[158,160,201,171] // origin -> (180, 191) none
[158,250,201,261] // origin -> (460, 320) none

--

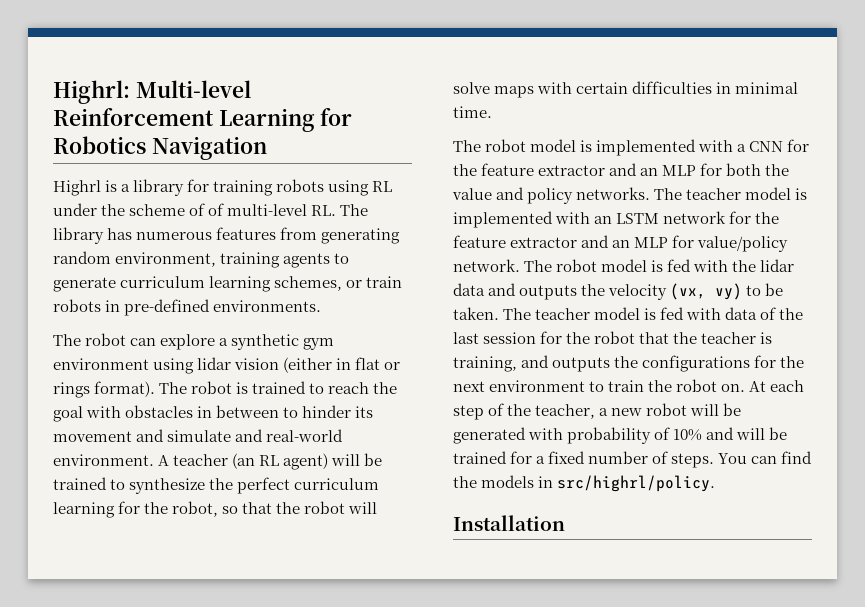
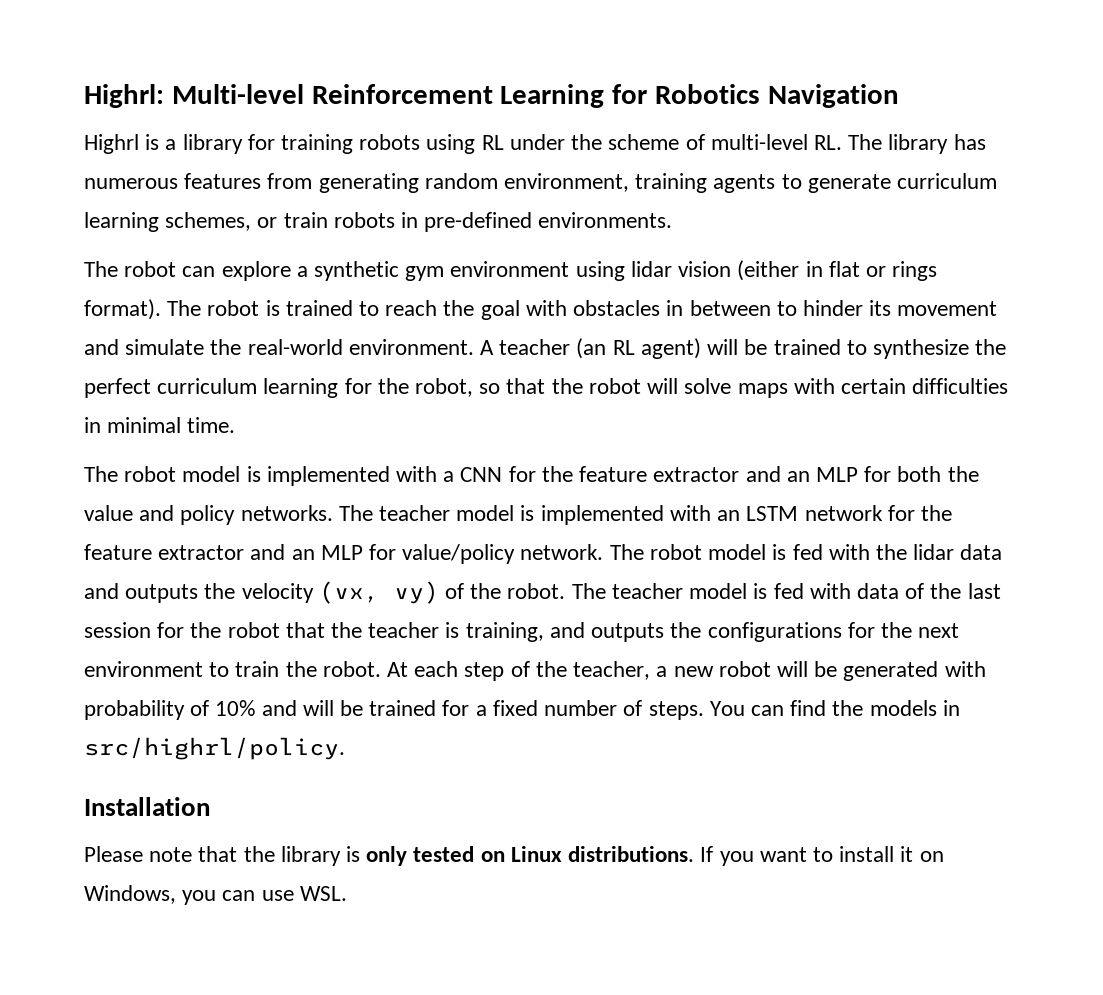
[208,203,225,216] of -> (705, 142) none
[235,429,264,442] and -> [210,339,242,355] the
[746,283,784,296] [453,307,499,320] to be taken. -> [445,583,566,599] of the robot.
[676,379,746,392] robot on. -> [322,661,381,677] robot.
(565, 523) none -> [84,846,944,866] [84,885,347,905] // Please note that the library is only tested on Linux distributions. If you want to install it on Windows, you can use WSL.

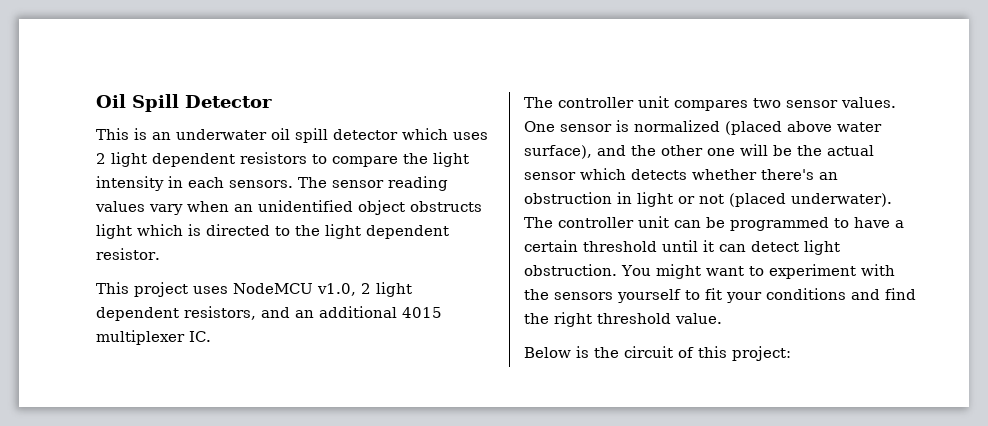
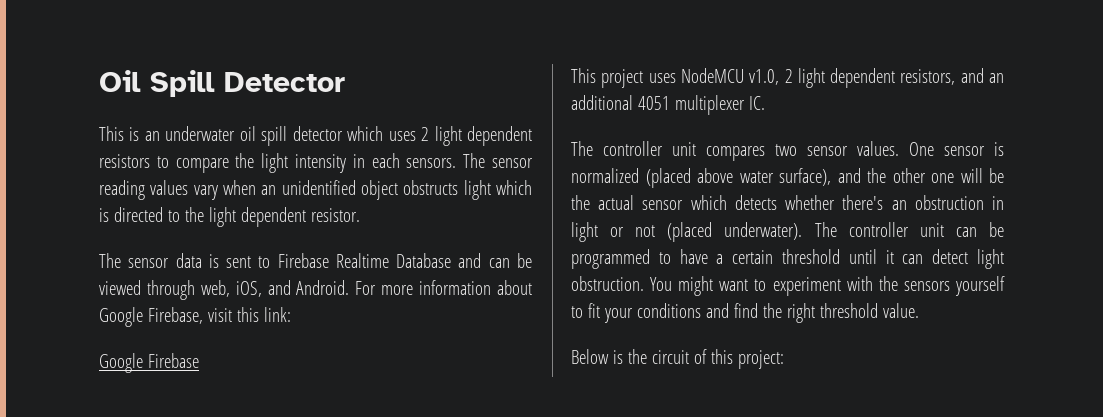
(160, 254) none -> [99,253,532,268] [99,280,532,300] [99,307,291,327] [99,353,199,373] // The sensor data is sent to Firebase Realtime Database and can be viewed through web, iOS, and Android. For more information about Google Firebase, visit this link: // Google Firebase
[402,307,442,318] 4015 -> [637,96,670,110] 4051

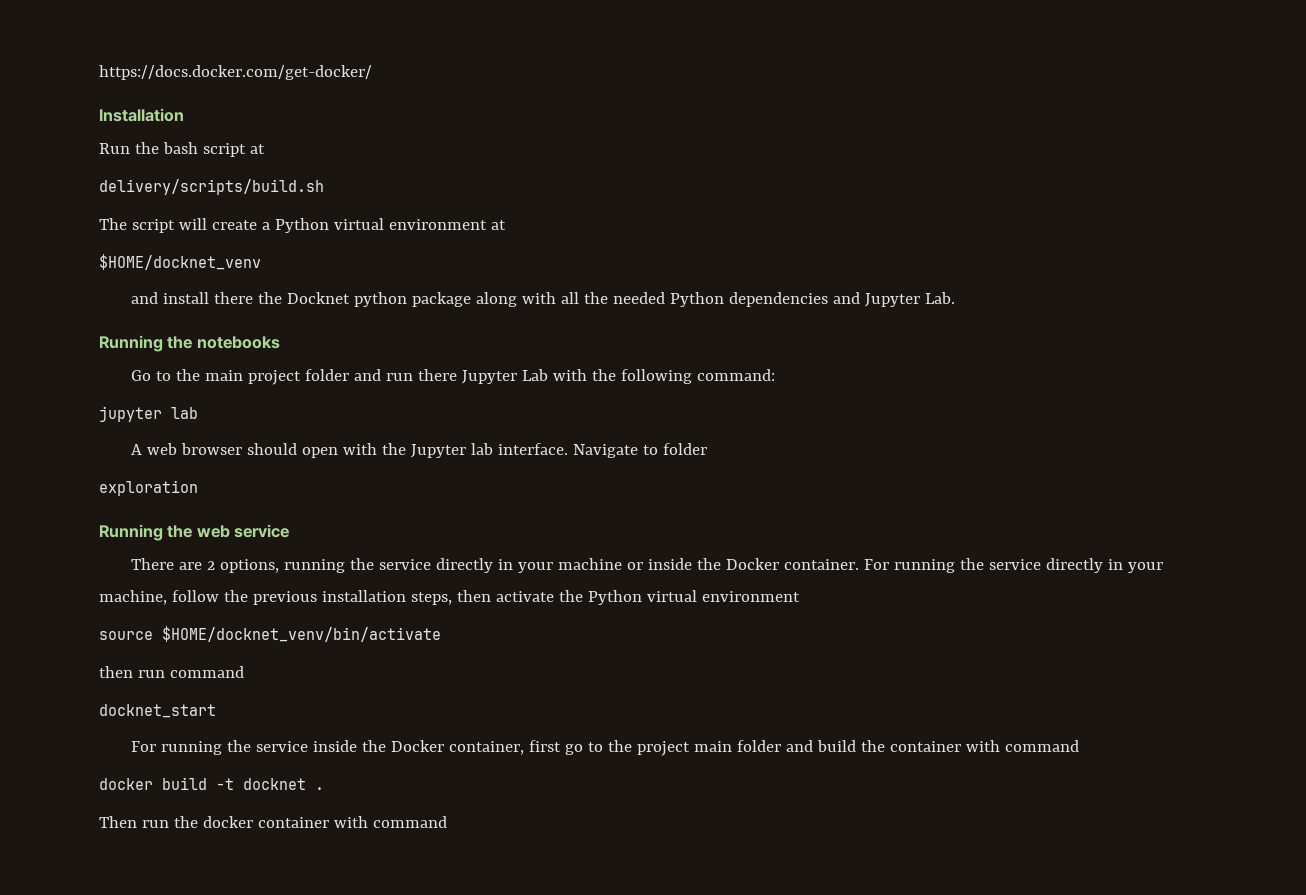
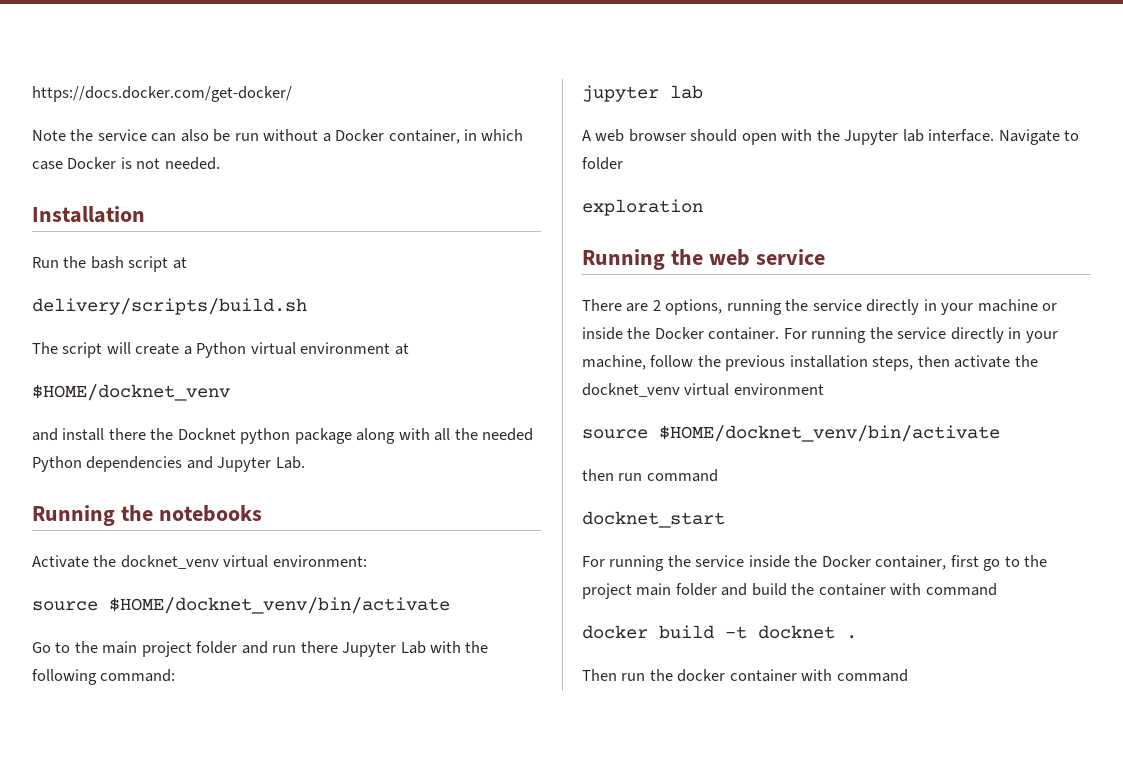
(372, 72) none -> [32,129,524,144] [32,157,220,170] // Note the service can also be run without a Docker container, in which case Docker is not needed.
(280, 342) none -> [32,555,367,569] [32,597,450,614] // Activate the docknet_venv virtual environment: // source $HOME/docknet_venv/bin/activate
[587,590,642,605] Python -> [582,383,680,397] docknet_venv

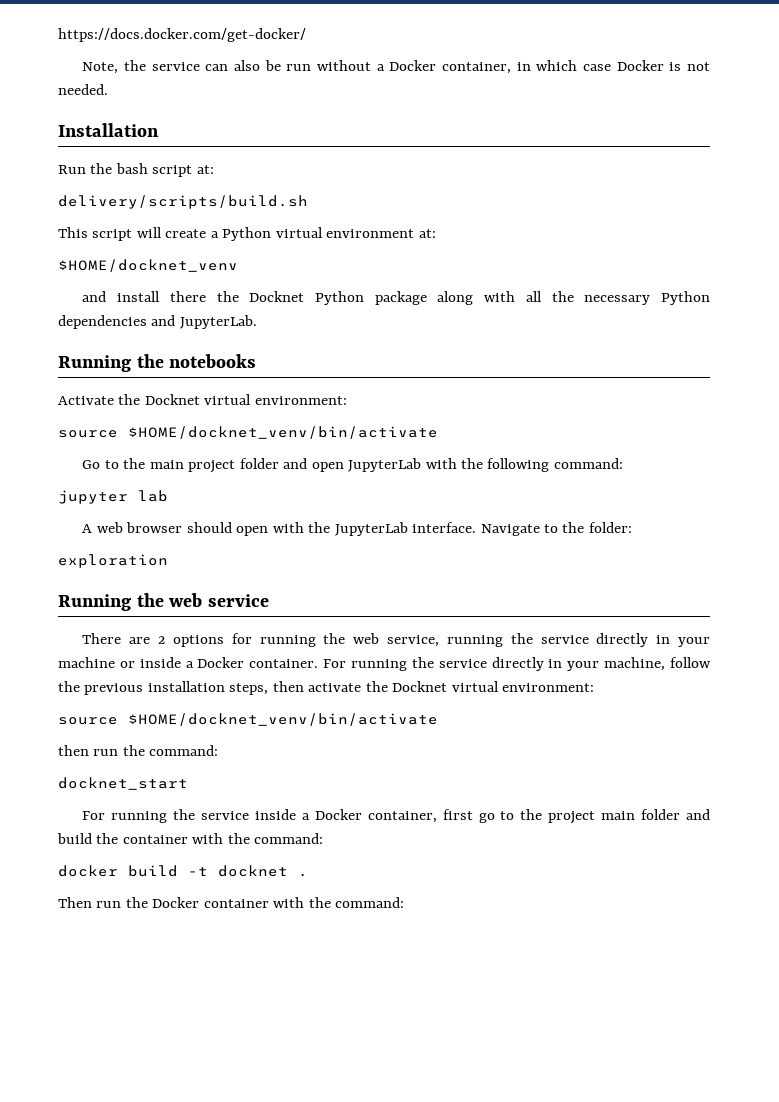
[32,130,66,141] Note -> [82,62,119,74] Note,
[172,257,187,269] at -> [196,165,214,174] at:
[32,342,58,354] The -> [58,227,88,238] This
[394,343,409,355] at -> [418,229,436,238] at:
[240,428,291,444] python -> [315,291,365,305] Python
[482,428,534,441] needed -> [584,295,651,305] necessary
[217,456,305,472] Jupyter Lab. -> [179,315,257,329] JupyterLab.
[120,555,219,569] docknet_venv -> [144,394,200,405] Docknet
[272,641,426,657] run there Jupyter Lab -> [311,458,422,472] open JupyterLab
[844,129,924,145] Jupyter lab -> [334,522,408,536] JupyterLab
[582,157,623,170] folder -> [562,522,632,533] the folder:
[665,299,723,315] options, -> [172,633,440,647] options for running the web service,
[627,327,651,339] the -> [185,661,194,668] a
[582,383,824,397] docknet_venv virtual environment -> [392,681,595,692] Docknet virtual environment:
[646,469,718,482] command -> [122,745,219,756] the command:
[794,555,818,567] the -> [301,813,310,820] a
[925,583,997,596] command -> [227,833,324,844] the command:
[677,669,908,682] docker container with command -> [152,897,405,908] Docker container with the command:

---

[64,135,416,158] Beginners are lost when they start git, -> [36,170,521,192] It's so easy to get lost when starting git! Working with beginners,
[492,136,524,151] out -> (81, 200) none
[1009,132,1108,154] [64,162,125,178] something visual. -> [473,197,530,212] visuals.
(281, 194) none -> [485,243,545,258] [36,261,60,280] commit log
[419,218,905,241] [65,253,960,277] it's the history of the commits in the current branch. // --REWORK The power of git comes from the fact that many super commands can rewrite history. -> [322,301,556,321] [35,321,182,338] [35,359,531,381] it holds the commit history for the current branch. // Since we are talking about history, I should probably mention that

| TASK GOAL |
Whatever else the listing above holds, retype exactly only the lines from the one containing "[394,343,409,355] at ->" to the one containing "[677,669,908,682] docker container", both ends kept.

| OUTPUT OF THE EXERCISE |
[394,343,409,355] at -> [418,229,436,238] at:
[240,428,291,444] python -> [315,291,365,305] Python
[482,428,534,441] needed -> [584,295,651,305] necessary
[217,456,305,472] Jupyter Lab. -> [179,315,257,329] JupyterLab.
[120,555,219,569] docknet_venv -> [144,394,200,405] Docknet
[272,641,426,657] run there Jupyter Lab -> [311,458,422,472] open JupyterLab
[844,129,924,145] Jupyter lab -> [334,522,408,536] JupyterLab
[582,157,623,170] folder -> [562,522,632,533] the folder:
[665,299,723,315] options, -> [172,633,440,647] options for running the web service,
[627,327,651,339] the -> [185,661,194,668] a
[582,383,824,397] docknet_venv virtual environment -> [392,681,595,692] Docknet virtual environment:
[646,469,718,482] command -> [122,745,219,756] the command:
[794,555,818,567] the -> [301,813,310,820] a
[925,583,997,596] command -> [227,833,324,844] the command:
[677,669,908,682] docker container with command -> [152,897,405,908] Docker container with the command:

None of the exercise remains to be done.